LISTING 2-6: Implementing a Get operation
HTable table = new HTable(configuration, "table");
Get get = new Get(Bytes.toBytes("key"));
Result result = table.get(get);
NavigableMap<byte[], byte[]> familyValues = result.getFamilyMap(Bytes.toBytes
"columnFamily"));
for(Map.Entry<byte[], byte[]> entry : familyValues.entrySet()){
String column = Bytes.toString(entry.getKey);
Byte[] value = entry.getValue();
...................................................................................................
}
Here, after getting the whole raw, only content of the column family "columnFamily" is required. This content is returned by HBase in the form of a navigable map, which can be iterated to get the values of the individual columns with their names.
Put and Delete are implemented by leveraging the same pattern. HBase also provides an important optimization technique in the form of a multi Get/Put, as shown in Listing 2-7.

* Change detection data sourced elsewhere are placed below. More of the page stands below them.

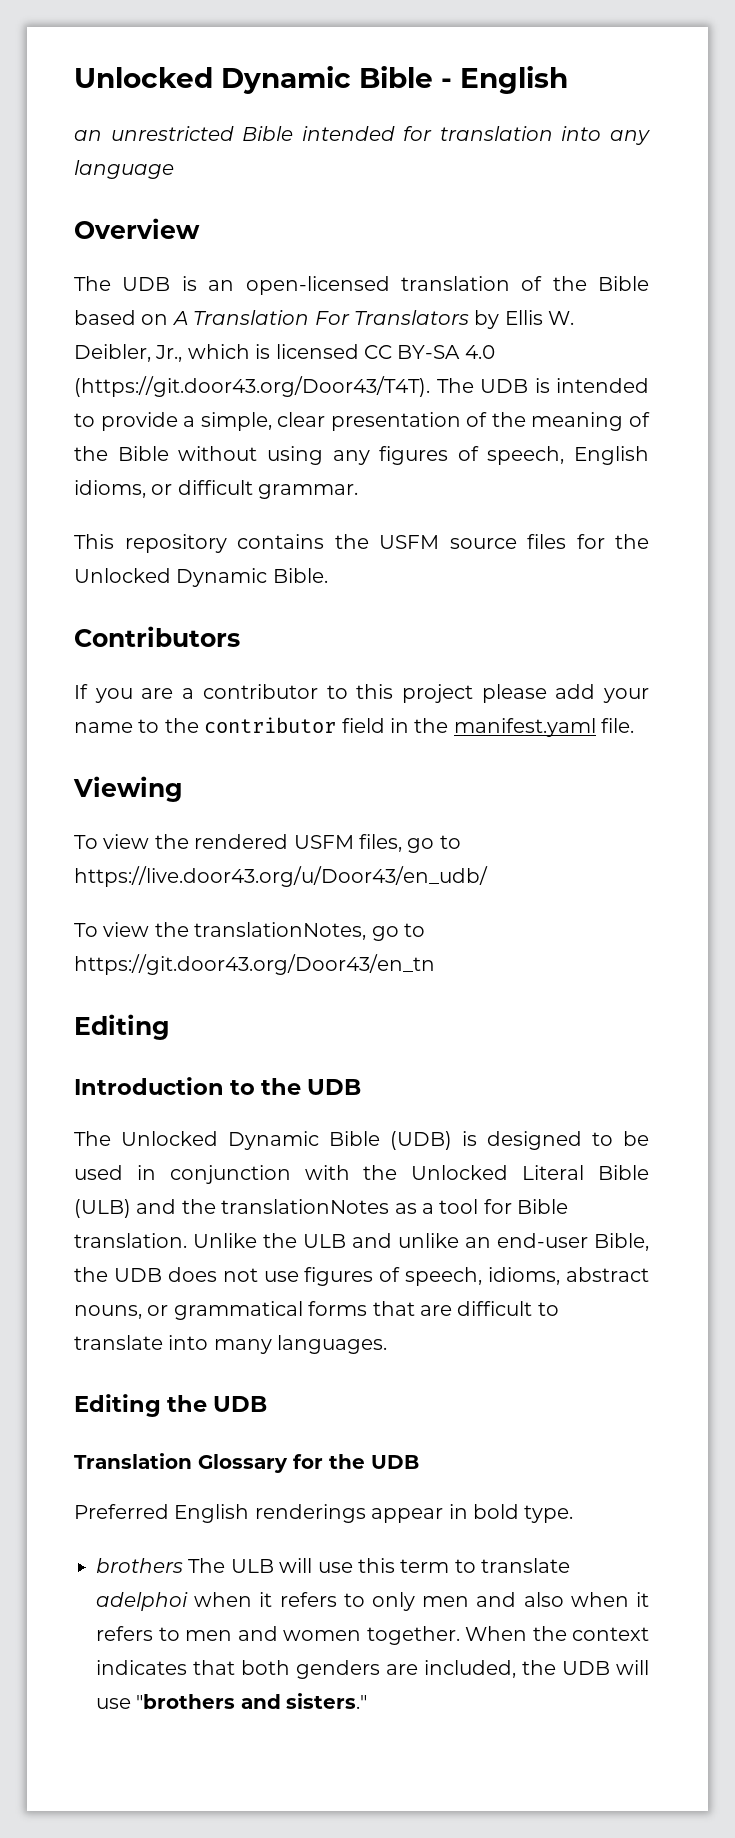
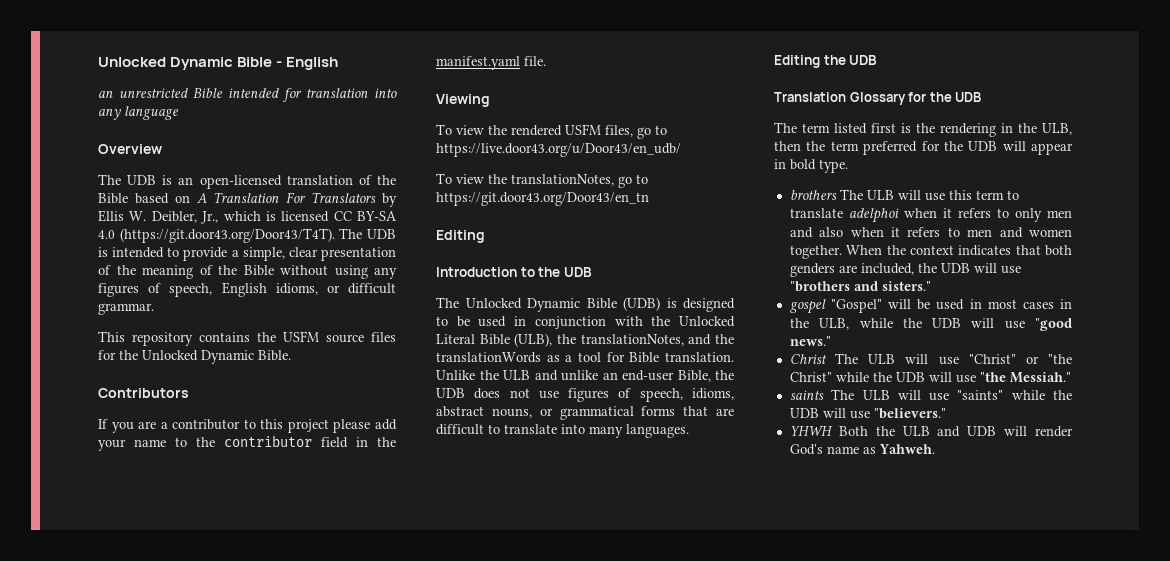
- The Unlocked Dynamic Bible (UDB) is designed to be used in conjunction with the Unlocked Literal Bible (ULB) and the translationNotes as a tool for Bible translation.
+ The Unlocked Dynamic Bible (UDB) is designed to be used in conjunction with the Unlocked Literal Bible (ULB), the translationNotes, and the translationWords as a tool for Bible translation.
- Preferred English renderings appear in bold type.
+ The term listed first is the rendering in the ULB, then the term preferred for the UDB will appear in bold type.
+ gospel "Gospel" will be used in most cases in the ULB, while the UDB will use "good news."
+ Christ The ULB will use "Christ" or "the Christ" while the UDB will use "the Messiah."
+ saints The ULB will use "saints" while the UDB will use "believers."
+ YHWH Both the ULB and UDB will render God's name as Yahweh.

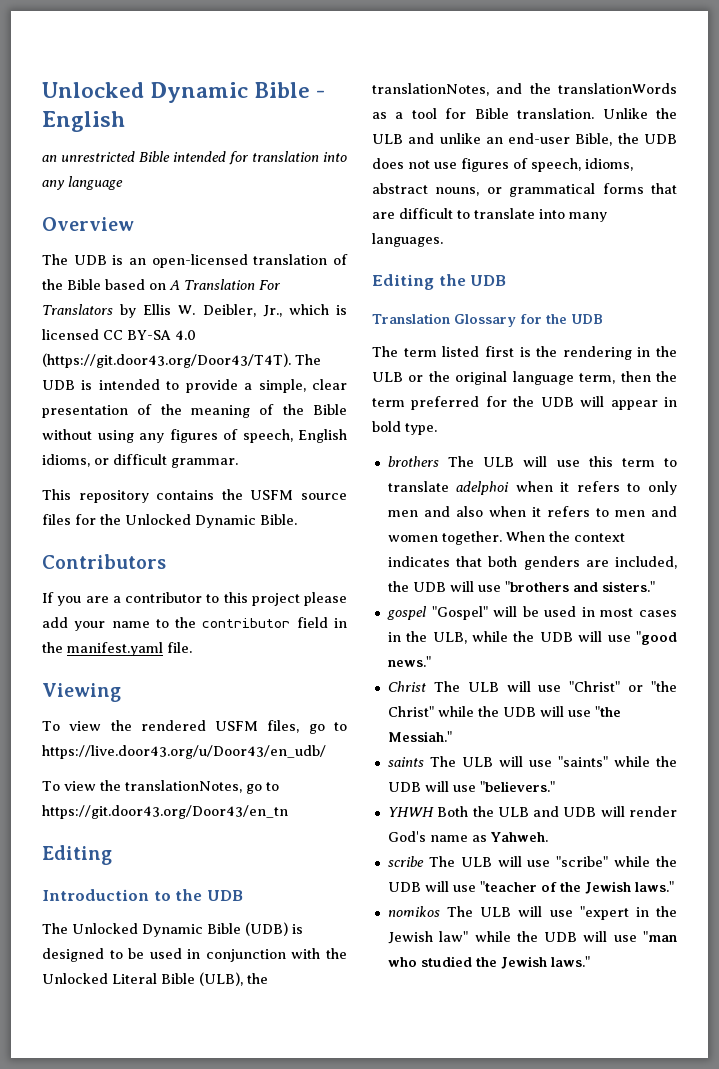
- The term listed first is the rendering in the ULB, then the term preferred for the UDB will appear in bold type.
+ The term listed first is the rendering in the ULB or the original language term, then the term preferred for the UDB will appear in bold type.
+ scribe The ULB will use "scribe" while the UDB will use "teacher of the Jewish laws."
+ nomikos The ULB will use "expert in the Jewish law" while the UDB will use "man who studied the Jewish laws."

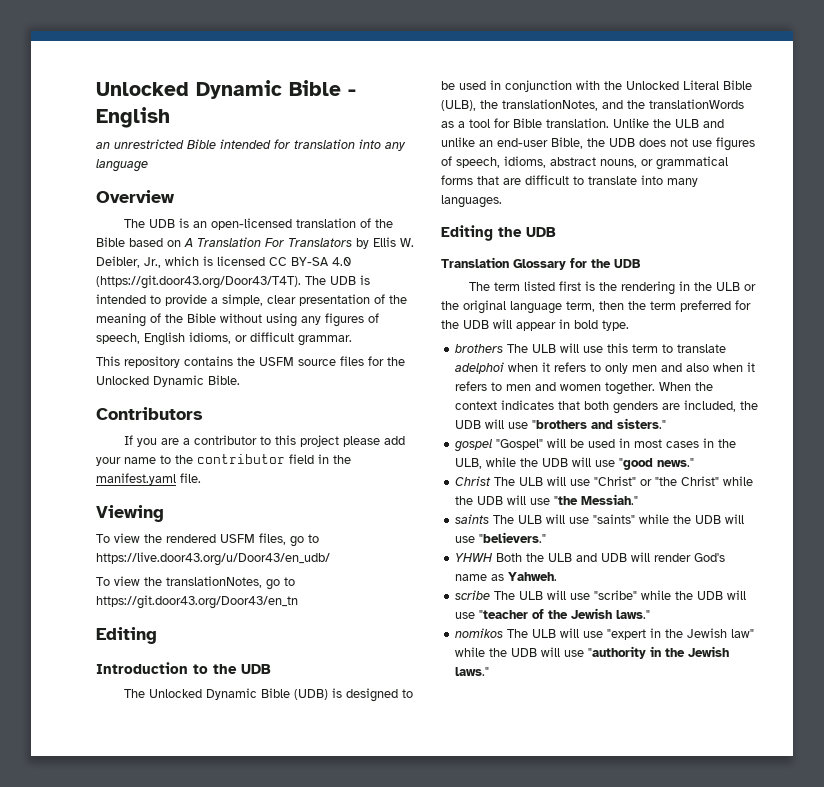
- nomikos The ULB will use "expert in the Jewish law" while the UDB will use "man who studied the Jewish laws."
+ nomikos The ULB will use "expert in the Jewish law" while the UDB will use "authority in the Jewish laws."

LISTING 2-7: Implementing a multi-Put operation
Map<String, byte[]> rows = ...................;
HTable table = new HTable(configuration, "table");
List<Put> puts = new ArrayList<Put>();
for(Map.Entry<String, byte[]> row : rows.entrySet()){
byte[] bkey = Bytes.toBytes(row.getKey());
Put put = new Put(bkey);
put.add(Bytes.toBytes("family"), Bytes.toBytes("column"),row.getValue());
puts.add(put);
}
table.put(puts);
...................................................................................................
In this code snippet, it is assumed that input comes in the form of a map containing a key and value, which should be written to a family called "family", column named "column". Instead of sending individual Put requests, a list of Put operations is created, and is sent as a single request. The actual performance improvements from usage of a multi Get/Put can vary significantly, but in general, this approach always seems to lead to better performance.
One of the most powerful operations provided by HBase is Scan, which allows iterating over a set of consecutive keys. Scan enables you to specify a multiplicity of parameters, including a start and end key, a set of column families and columns that will be retrieved, and a filter that will be applied to the data. Listing 2-8 (code file: class BoundinBoxFilterExample) shows an example of how to use Scan.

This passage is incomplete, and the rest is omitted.